Edit difference data
_ _ _ _ _

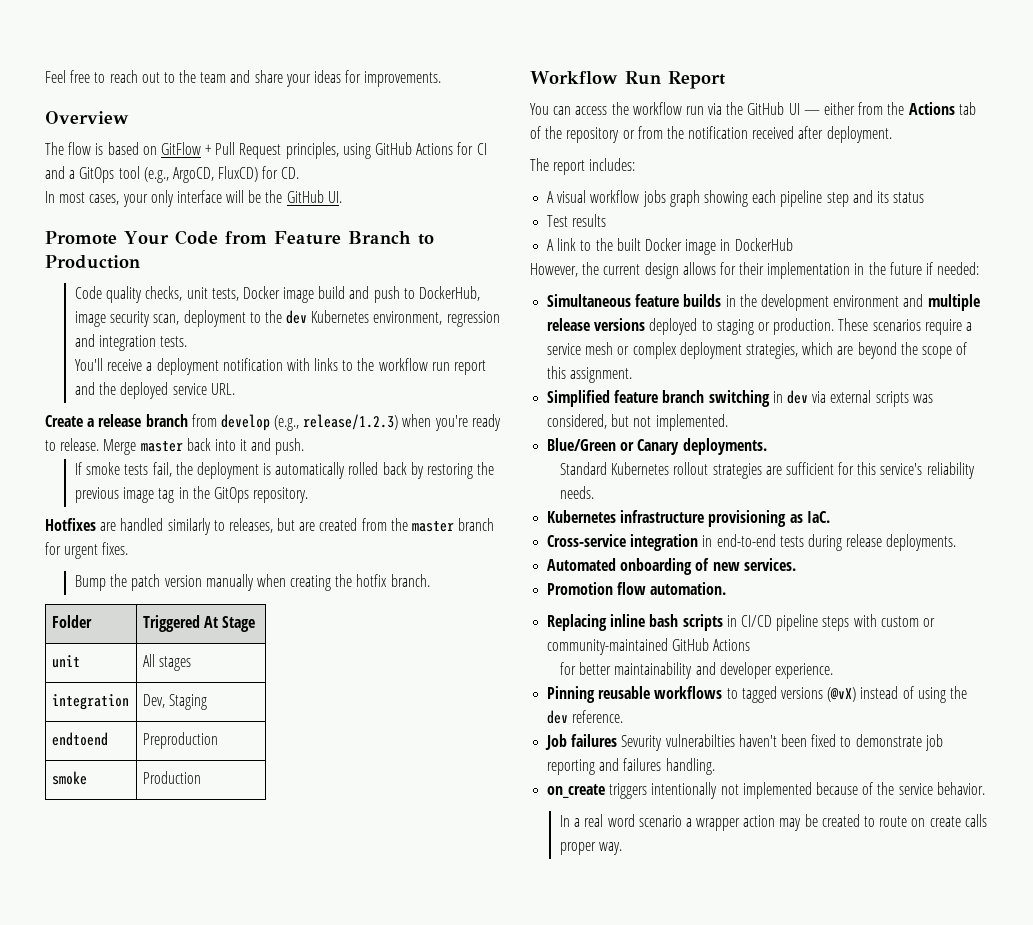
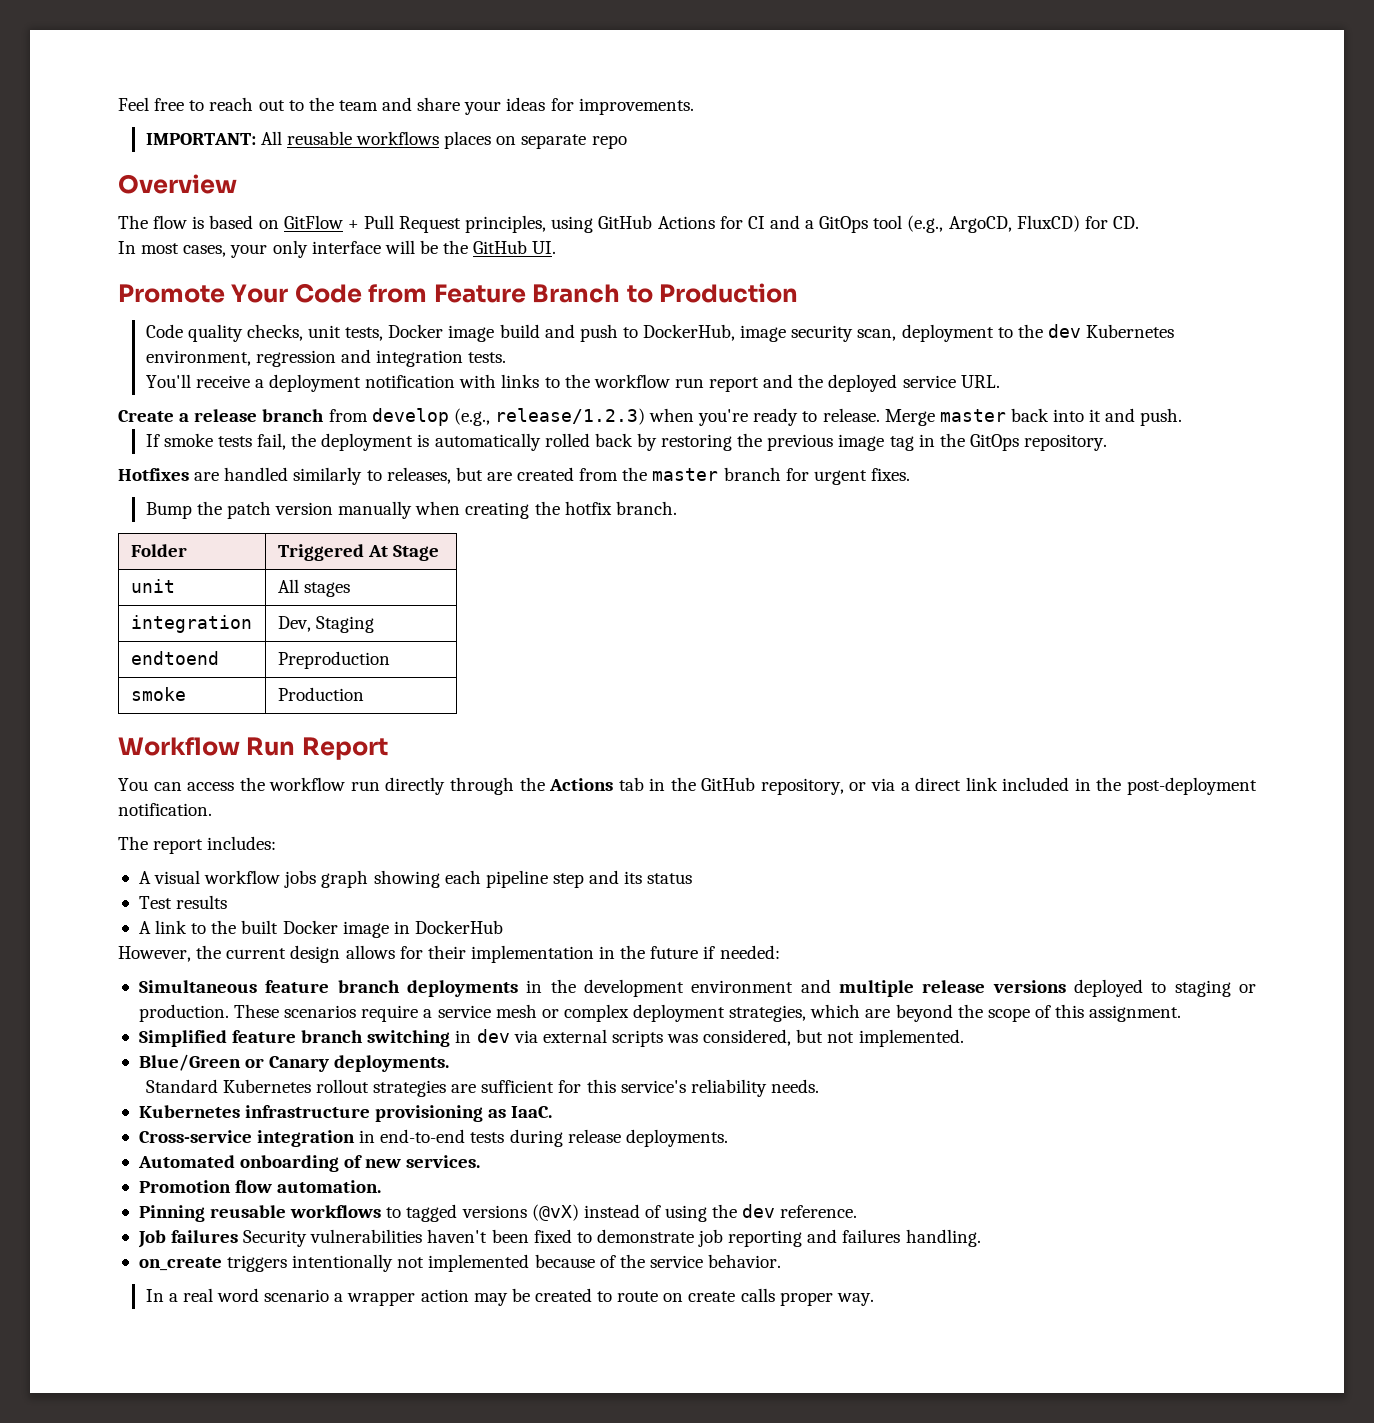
+ IMPORTANT: All reusable workflows places on separate repo
- You can access the workflow run via the GitHub UI — either from the Actions tab of the repository or from the notification received after deployment.
+ You can access the workflow run directly through the Actions tab in the GitHub repository, or via a direct link included in the post-deployment notification.
- Simultaneous feature builds in the development environment and multiple release versions deployed to staging or production.
+ Simultaneous feature branch deployments in the development environment and multiple release versions deployed to staging or production.
- Kubernetes infrastructure provisioning as IaC.
+ Kubernetes infrastructure provisioning as IaaC.
- Replacing inline bash scripts in CI/CD pipeline steps with custom or community-maintained GitHub Actions
- for better maintainability and developer experience.
- Job failures Sevurity vulnerabilties haven't been fixed to demonstrate job reporting and failures handling.
+ Job failures Security vulnerabilities haven't been fixed to demonstrate job reporting and failures handling.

_ _ _ _ _

Assigned task
Could you copy the data above exactly, leaving the pictures out?

Worked solution
+ IMPORTANT: All reusable workflows places on separate repo
- You can access the workflow run via the GitHub UI — either from the Actions tab of the repository or from the notification received after deployment.
+ You can access the workflow run directly through the Actions tab in the GitHub repository, or via a direct link included in the post-deployment notification.
- Simultaneous feature builds in the development environment and multiple release versions deployed to staging or production.
+ Simultaneous feature branch deployments in the development environment and multiple release versions deployed to staging or production.
- Kubernetes infrastructure provisioning as IaC.
+ Kubernetes infrastructure provisioning as IaaC.
- Replacing inline bash scripts in CI/CD pipeline steps with custom or community-maintained GitHub Actions
- for better maintainability and developer experience.
- Job failures Sevurity vulnerabilties haven't been fixed to demonstrate job reporting and failures handling.
+ Job failures Security vulnerabilities haven't been fixed to demonstrate job reporting and failures handling.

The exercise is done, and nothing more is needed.